● **Problem statement**: Among the records below, find the line that has "- LoRaWAN communication"; from there, give the lines again exactly, and stop after the line that has "player to the controller.".

Extracted information: Begin

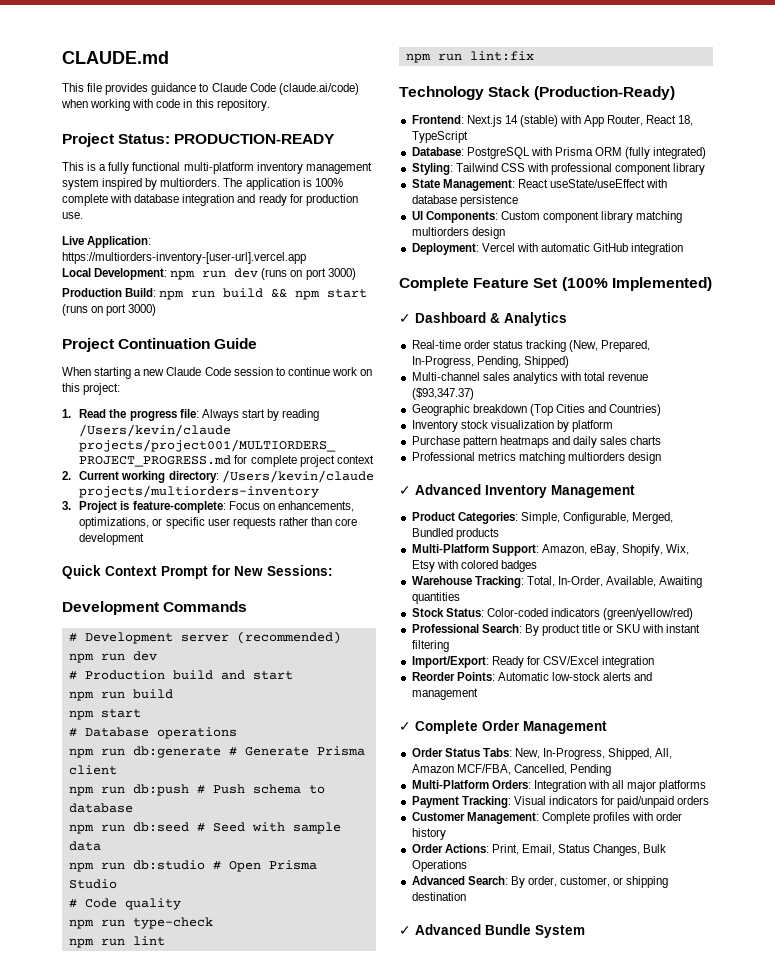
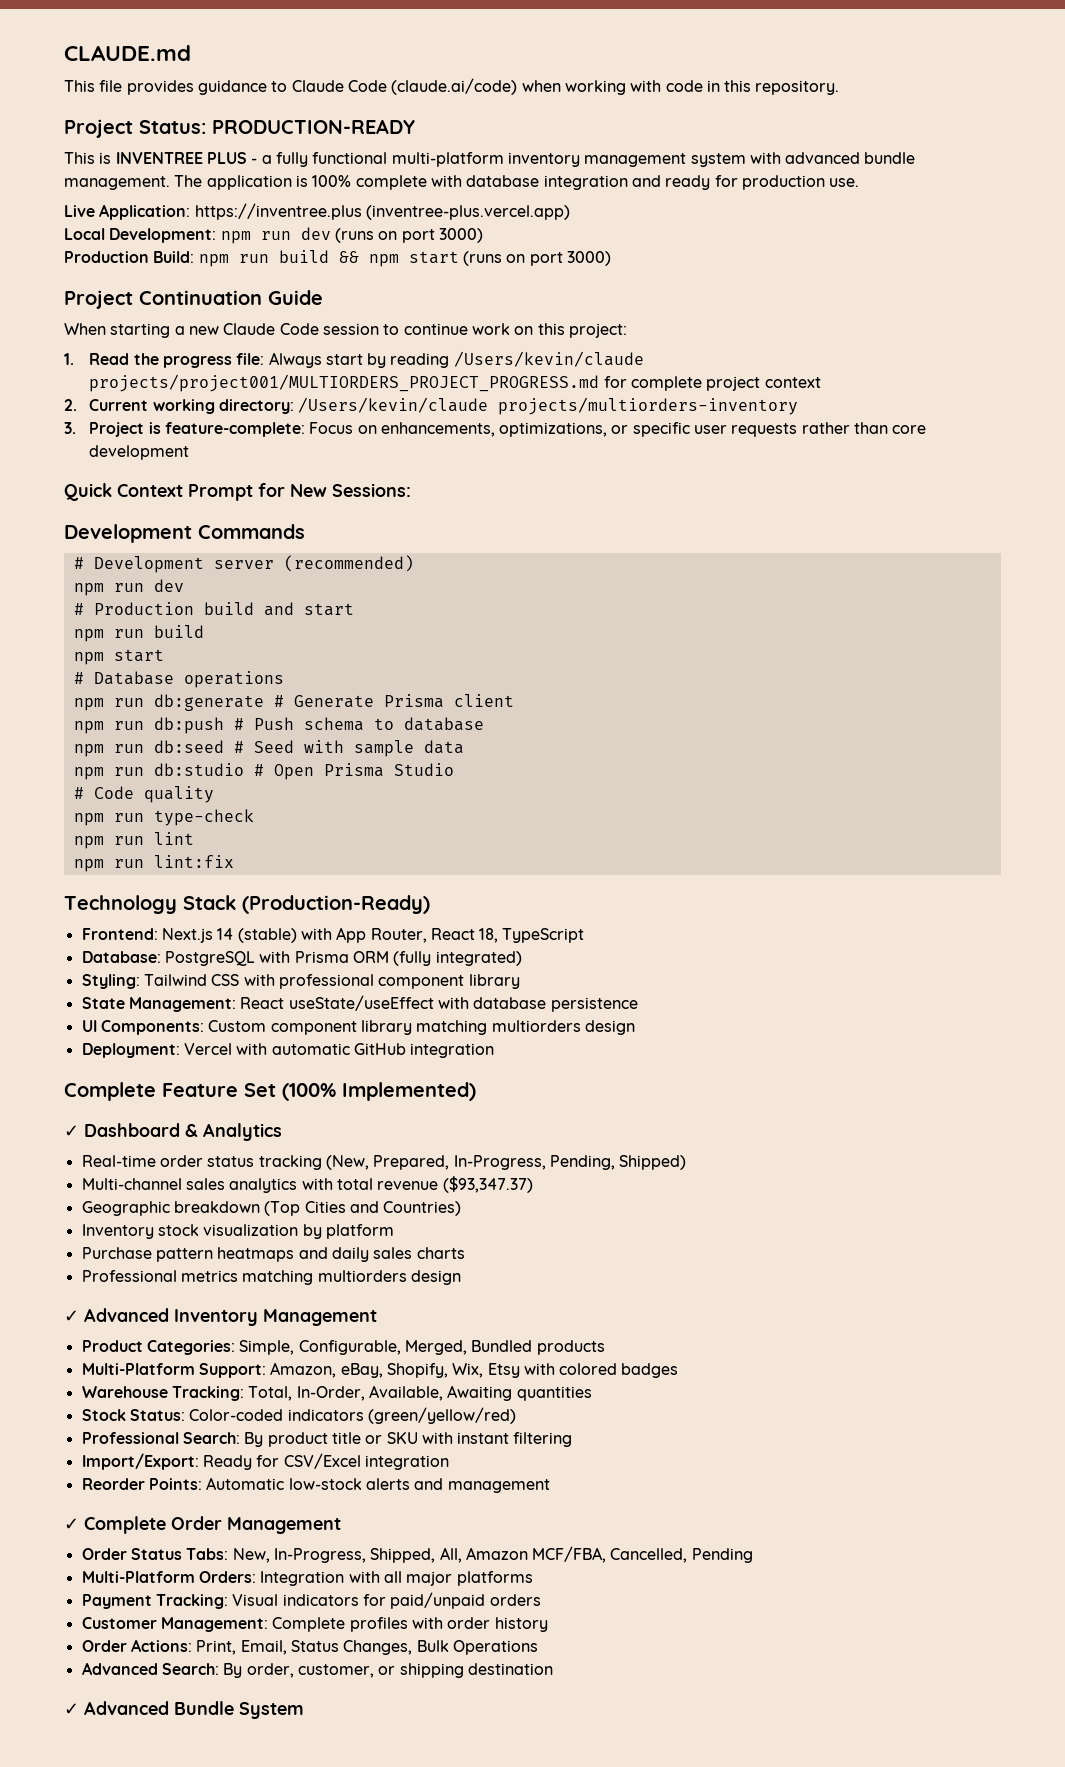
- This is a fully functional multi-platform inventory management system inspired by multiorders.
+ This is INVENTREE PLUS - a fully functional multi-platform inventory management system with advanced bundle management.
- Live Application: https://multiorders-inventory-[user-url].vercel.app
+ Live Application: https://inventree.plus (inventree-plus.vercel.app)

Extracted information: End
Extracted information: Begin

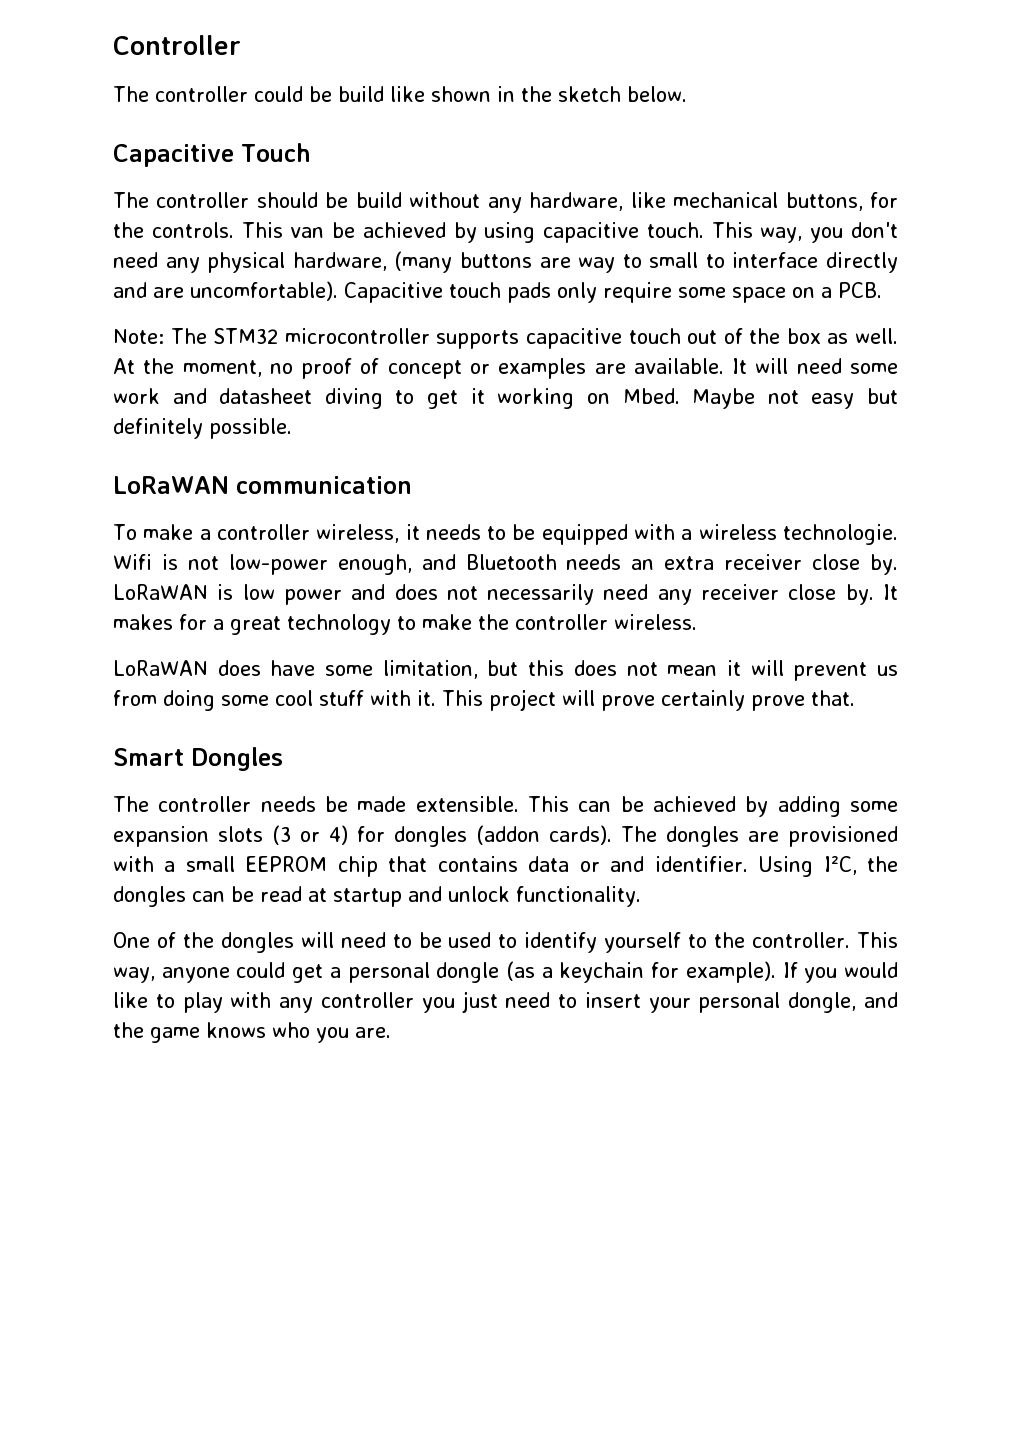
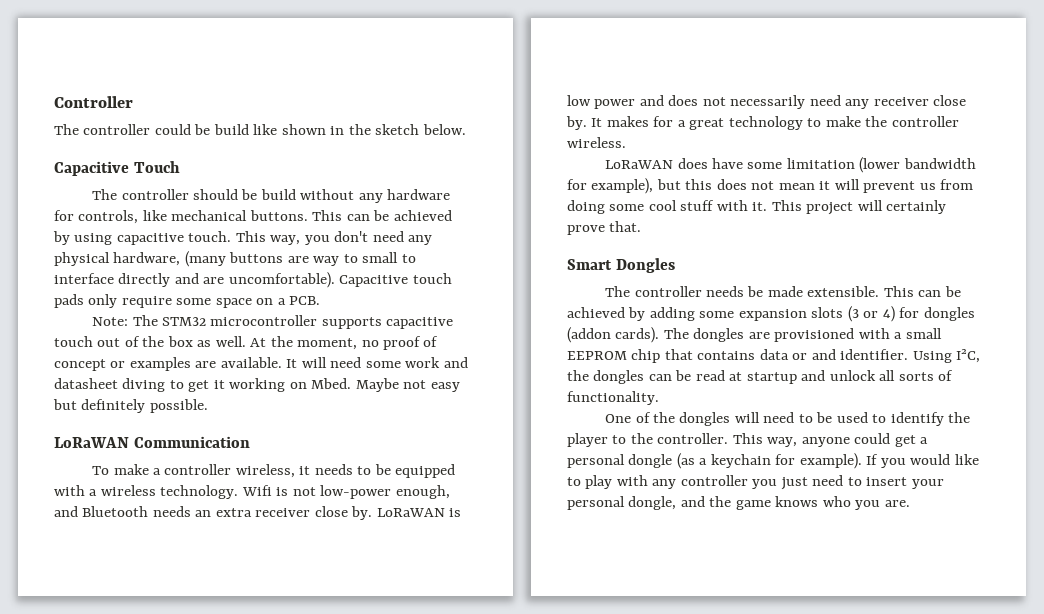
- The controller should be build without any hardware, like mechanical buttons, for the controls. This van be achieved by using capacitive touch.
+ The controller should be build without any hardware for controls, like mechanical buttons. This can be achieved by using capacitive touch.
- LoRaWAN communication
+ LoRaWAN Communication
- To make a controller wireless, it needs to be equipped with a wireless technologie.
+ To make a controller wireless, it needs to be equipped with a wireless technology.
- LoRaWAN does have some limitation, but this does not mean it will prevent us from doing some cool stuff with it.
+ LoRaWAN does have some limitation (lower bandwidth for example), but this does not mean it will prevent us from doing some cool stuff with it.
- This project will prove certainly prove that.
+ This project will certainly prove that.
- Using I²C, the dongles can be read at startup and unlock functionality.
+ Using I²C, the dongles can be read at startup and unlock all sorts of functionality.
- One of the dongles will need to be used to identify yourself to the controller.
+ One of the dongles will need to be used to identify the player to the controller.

Extracted information: End
Extracted information: Begin

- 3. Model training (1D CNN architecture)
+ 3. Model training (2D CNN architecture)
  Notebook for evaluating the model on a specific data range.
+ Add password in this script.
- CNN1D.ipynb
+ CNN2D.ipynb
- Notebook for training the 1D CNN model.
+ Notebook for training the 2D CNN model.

Extracted information: End

● **Reply to the task**:
- LoRaWAN communication
+ LoRaWAN Communication
- To make a controller wireless, it needs to be equipped with a wireless technologie.
+ To make a controller wireless, it needs to be equipped with a wireless technology.
- LoRaWAN does have some limitation, but this does not mean it will prevent us from doing some cool stuff with it.
+ LoRaWAN does have some limitation (lower bandwidth for example), but this does not mean it will prevent us from doing some cool stuff with it.
- This project will prove certainly prove that.
+ This project will certainly prove that.
- Using I²C, the dongles can be read at startup and unlock functionality.
+ Using I²C, the dongles can be read at startup and unlock all sorts of functionality.
- One of the dongles will need to be used to identify yourself to the controller.
+ One of the dongles will need to be used to identify the player to the controller.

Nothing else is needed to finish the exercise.